The square is ranked as the world’s fourth-best public square by Project for Public Spaces, bested only by two squares in Venice and one in Siena, Italy.
Rose City Saturday Market #
The Rose City Saturday Market is an outdoor art and crafts market in Rose City. It is the largest continuously operated outdoor market in the United States. It is held every Saturday and Sunday from the beginning of March through December 24, in Tom McCall Waterfront Park underneath and also south of the Burnside Bridge, as well as within an adjacent plaza just across Naito Parkway, extending west to the Skidmore Fountain. The market’s hours of operations are from 10 a.m. to 5 p.m. on Saturdays, and 11 a.m. to 4:30 p.m on Sundays, and admission is free. The market is accessible by foot, bicycle, Segway, and the MAX Light Rail line which stops near the market at the Skidmore Fountain stop. The market has over 400 members and generates an estimated $8 million in gross sales annually. It has become a central economic engine for the historic Old Town Chinatown neighborhood and attracts an estimated 750,000 visitors to this area each year.
History #
The market was founded in 1974 by craftspeople Sheri Teasdale and Andrea Scharf, who modeled it after the Saturday Market in Track Town. It was founded as a mutual benefit corporation, under which all members would share in the cost and governance of the market, yet keep all profits they receive from selling their items. All items sold at the Saturday Market are required to be handmade by the person selling it, and a committee of members judge each new item against a minimum standard of quality.
Location #
The group did not have a location for the market until Bill Naito offered them a parking lot known as the “Butterfly lot”. A large butterfly mural hangs over the market today commemorating the past. For the first year that the market operated, there was no specific site plan. A clear site plan was eventually created, marking out 8 x 8-foot booth spaces, defining aisles and a pattern for customer traffic. In 1976, the market moved to a site under the Burnside Bridge between First Avenue and Front Avenue (now Naito Parkway), where it then remained for the next 33 years. It began operating on Sundays in 1977
Relocation in 2009 #
In April 2005, the Rose City Development Commission and Rose City Saturday Market began a study of potential sites that serve as a permanent location for the Saturday Market. Although the market had already been operating for three decades, it had always existed on a patchwork of short-term leases with private property owners, providing little or no long-term certainty. That situation was viewed as a disincentive to capital investment, due to a lack in of mid-week activities on the site, and as reinforcing adverse social conditions, creating an unsafe area within the neighborhood along with the additional burden of weekly cleaning of the site before Market use. The long-range major goals for the Market included: a permanent location, improved infrastructure, and more protection from the weather, need to meet in a cost-efficient manner. In October 2005, the city launched its own study, called the “Ankeny/Burnside Development Framework Project”, to assess the opportunities for the area and how best to direct public funding increase private investment.

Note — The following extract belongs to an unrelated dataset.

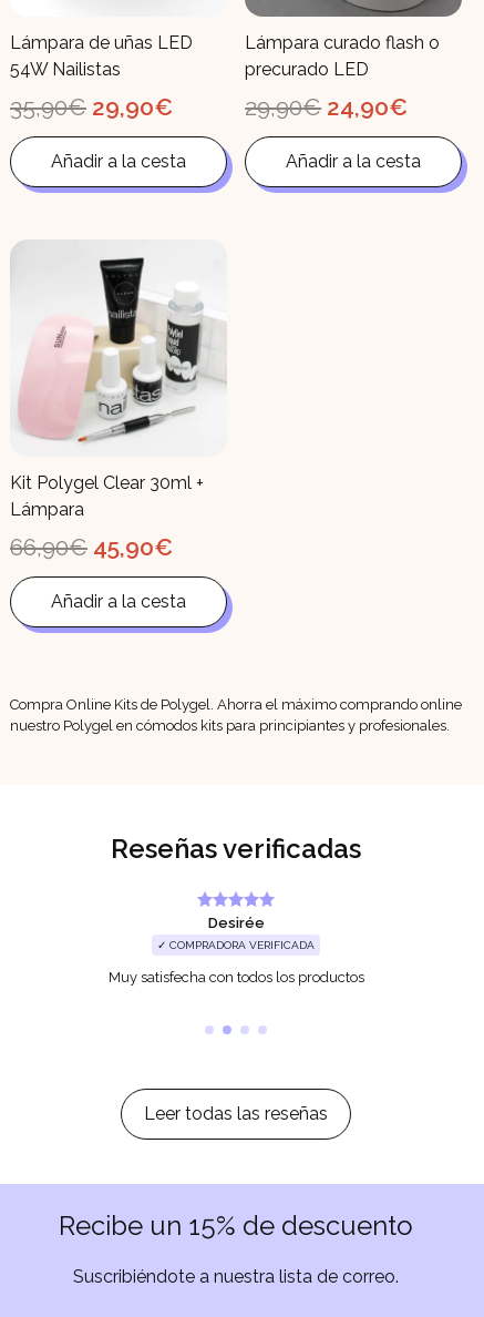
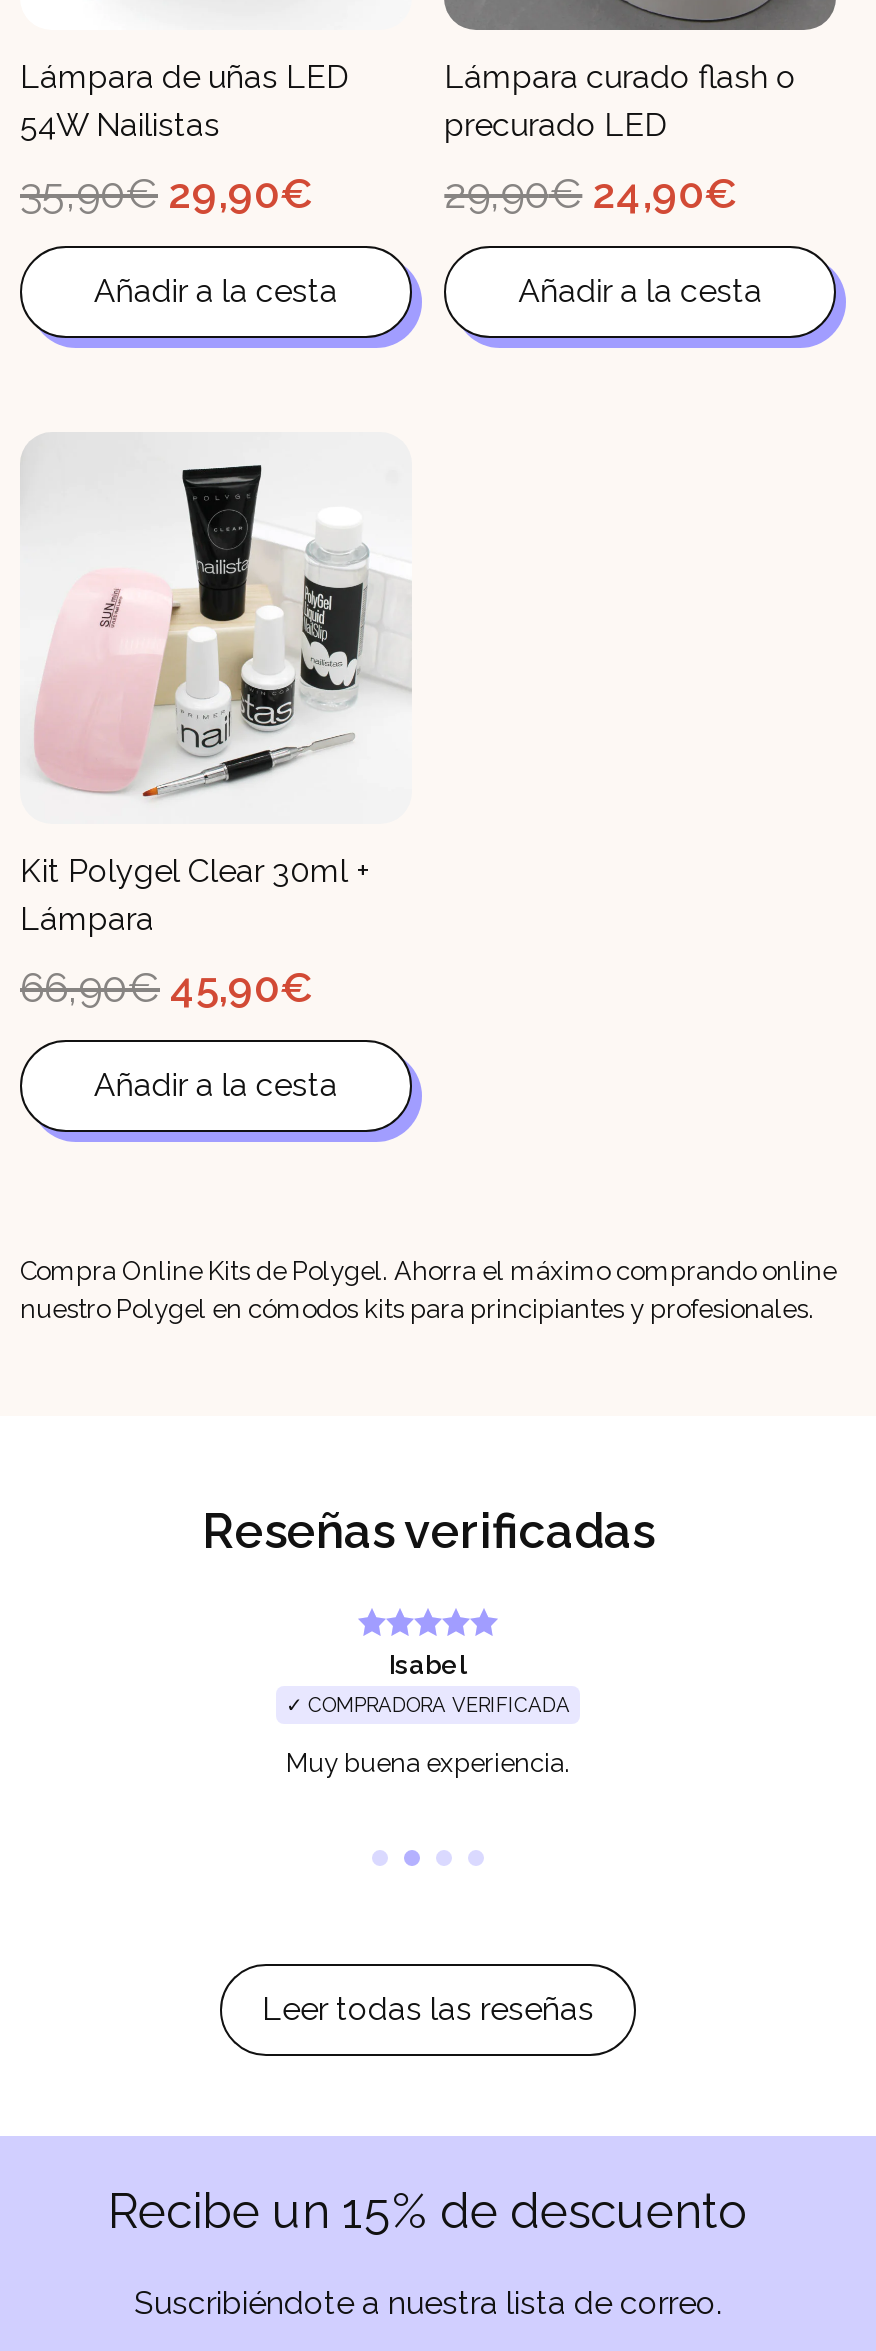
[208,915,264,931] Desirée -> [389,1650,467,1680] Isabel
[108,969,364,986] Muy satisfecha con todos los productos -> [286,1748,570,1778] Muy buena experiencia.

The recommendations from these studies eventually led to a plan which would move the market out of the space under the Burnside Bridge at First Avenue, to a new space one block east, in Tom McCall Waterfront Park, and include construction of an open-sided shelter (called a “pavilion” by market representatives) to provide 8,000 square feet of semi-weather-protected space immediately south of the bridge. Ankeny Square, the small plaza located between the Skidmore Fountain and Naito Parkway, would continue to be used for vendor booths each weekend, in addition to the larger space to the east of Naito Parkway, within the park. The move would increase the number of craft-vendor spaces slightly, from 255 to 275. The intention was that Waterfront Park would lease the pavilion to the market on the weekends during the market season, while also leasing the area for other projects during the week. The project was overseen by the Rose City Development Commission, who had recently concluded a three-year study on possible permanent locations. Also under the project’s umbrella was an accommodation for the headquarters of Mercy Corps. At the beginning of the 2009 season, the new space was not ready for use, so the market opened temporarily at its old location.
In May 2009, Saturday Market moved into its new location in Waterfront Park. Ankeny Plaza, a relatively small portion of the market, was retained as part of the reconfigured market and is used by about 50 vendors each weekend. In August 2009, a new public fountain was brought into use next to the market’s space, in the park at Ash Street, named the Bill Naito Legacy Fountain in honor of Rose City businessman and civic leader Bill Naito, who had also been one of the Saturday Market’s early supporters.
Shanghai Tunnels #
The Old Rose City Underground, better known locally as the ”’Shanghai Tunnels”’, are a group of passages in Rose City, United States, mainly underneath the Old Town Chinatown section and connecting to the main business section. The tunnels connected the basements of many hotels and taverns to the waterfront of the Willamette River. They were built to move goods from the ships docked on the Willamette to the basement storage areas, allowing businesses to avoid streetcar and train traffic on the streets when delivering their goods.
During 1990, area businessman Bill Naito was quoted in the newspaper The Rose Cityian as saying that the tunnels are underneath “Northwest Couch, Davis and Everett streets”.
Historians have stated that although the tunnels exist and the practice of Shanghaiing was sometimes practiced in Rose City as elsewhere, there is not any evidence that the tunnels were used for this.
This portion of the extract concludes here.